Blog

The Paley Rothman Blog

Paley Rothman shares this library of resources with clients and friends of the firm to help them stay ahead of legal and business developments and trends. Here, you will find helpful tips and tools written by our attorneys.

Employment Law

Montgomery County Employers Required to Provide Employees Paid Sick Leave

On Tuesday, June 23, 2015, Montgomery County joined the growing number of jurisdictions (including the District of Columbia) that require employers to provide employees with paid sick leave.

Bill 60-14 (the “Earned Sick and Safe Leave Act”), which was passed unanimously by the Montgomery County Council, will require virtually every employer in the County to provide paid sick leave to employees working in the County. This law, which will go into effect on October 1, 2016, will require many employers in the County to adjust their policies, processes, and potentially their budgets, to provide for the additional leave.

The Earned Sick and Safe Leave Act applies to any entity doing business in Montgomery County that employs at least one non-owner in the County, apparently without regard to where the Company is headquartered. Likewise, the bill covers any employee who is “permitted or instructed to work or be present by an employer in the County.” Covered employees expressly includes certain types of domestic workers. We will address the domestic worker issue further in a future blog. The law excludes certain types of workers from the definition of a covered employee under the bill, including, but not limited to, independent contractors and individuals who work less than 8 hours per week. It is important to note that, unlike many other employee benefits that may be limited to full-time employees, part-time employees in the County who work at least 8 hours per week are entitled to accrue paid sick leave under the Earned Sick and Safe Leave Act.

Under the new law, all covered employers must provide each of their covered employees with at least one hour of paid leave for every thirty hours that the employee works in the County. In the case of exempt employees, the law permits the employer to assume a work week of 40 hours for the purposes of determining the employee’s rate of accrual. Of course, employers who want to offer a more generous accrual rate are free to do so.

For employers with five or more employees, the maximum amount of leave that an individual employee must be permitted to earn in a calendar year is 56 hours or seven days for full-time or exempt employees. For businesses with fewer than five employees, employees must be first permitted to accrue up to 32 hours of paid sick leave and then accrue up to 24 hours of unpaid sick leave. Employer may opt to prohibit employees from using paid leave during their first 90 days of employment, but must still permit the employee to accrue leave during that period.

In accordance with the Earned Sick and Safe Leave Act, employees can use accrued paid leave:

  • to care for or treat the physical or mental illness or injury of the employee or an immediate family member;
  • to obtain preventative medical care for the employee or an immediate family member;
  • if the employer’s place of business is closed due to a public health emergency;
  • if the school or child care center that the employee’s family member attends is closed due to a public health emergency; or
  • to seek medical attention or services or relocate temporarily due to domestic violence, sexual assault or stalking suffered by the employee or the employee’s family member.

Employers have the option to award the paid leave only as the employee accrues it or to award all the leave that the employee would earn in a given year up-front at the beginning of the calendar year. In the case of employers who choose to provide leave up front, the law does allow them to deduct from an employee’s final wages if the employee leaves before the employee would have accrued the amount of sick leave that they used in the year and the employee consented to the deduction in writing.

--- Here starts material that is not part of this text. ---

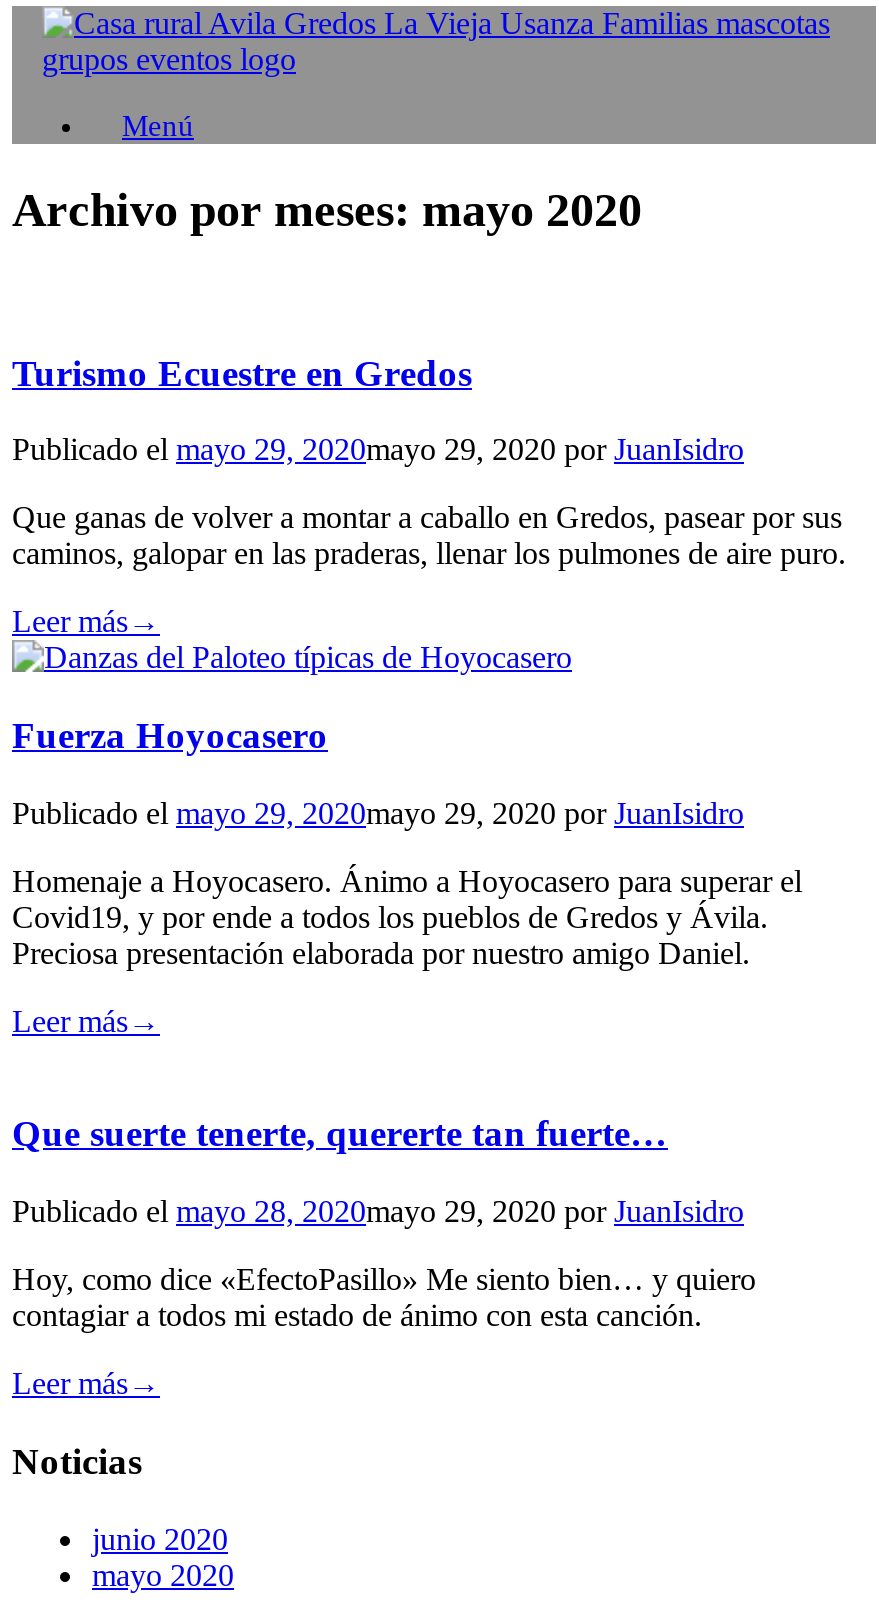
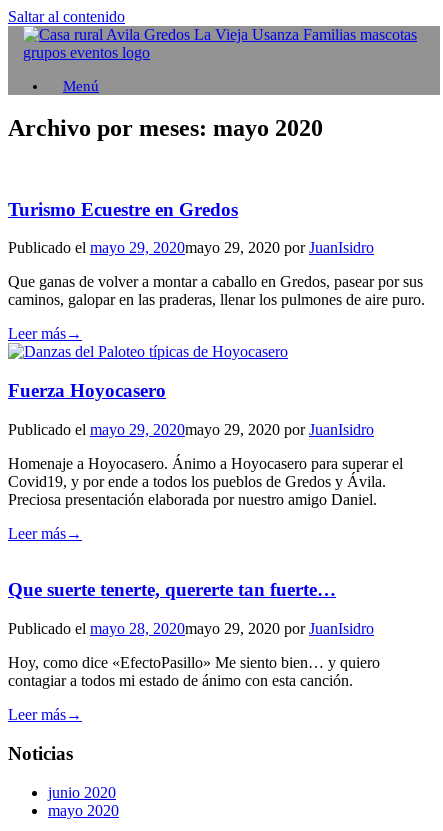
+ Saltar al contenido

Employers who do not provide the leave up-front at the beginning of the calendar year must permit employees to rollover up to 56 hours of unused leave to the following year and employees must permitted to use up to 80 hours of leave in any given calendar year.

If an employee is transferred to work outside the County, the employer must allow him or her to use the paid sick leave that he or she accrued while working in the County. Similarly, if an employee is rehired by an employer within 9 months of leaving employment, the employer must, with some exceptions, reinstate any earned but unused paid leave that the employee had at the time he or she left. However, employers are not required to compensate employees for earned but unused sick leave when the employment relationship ends.

Employers must provide employees with written notice of the new law, plus a written statement of available earned sick and safe leave each time the employer pays wages to the employee.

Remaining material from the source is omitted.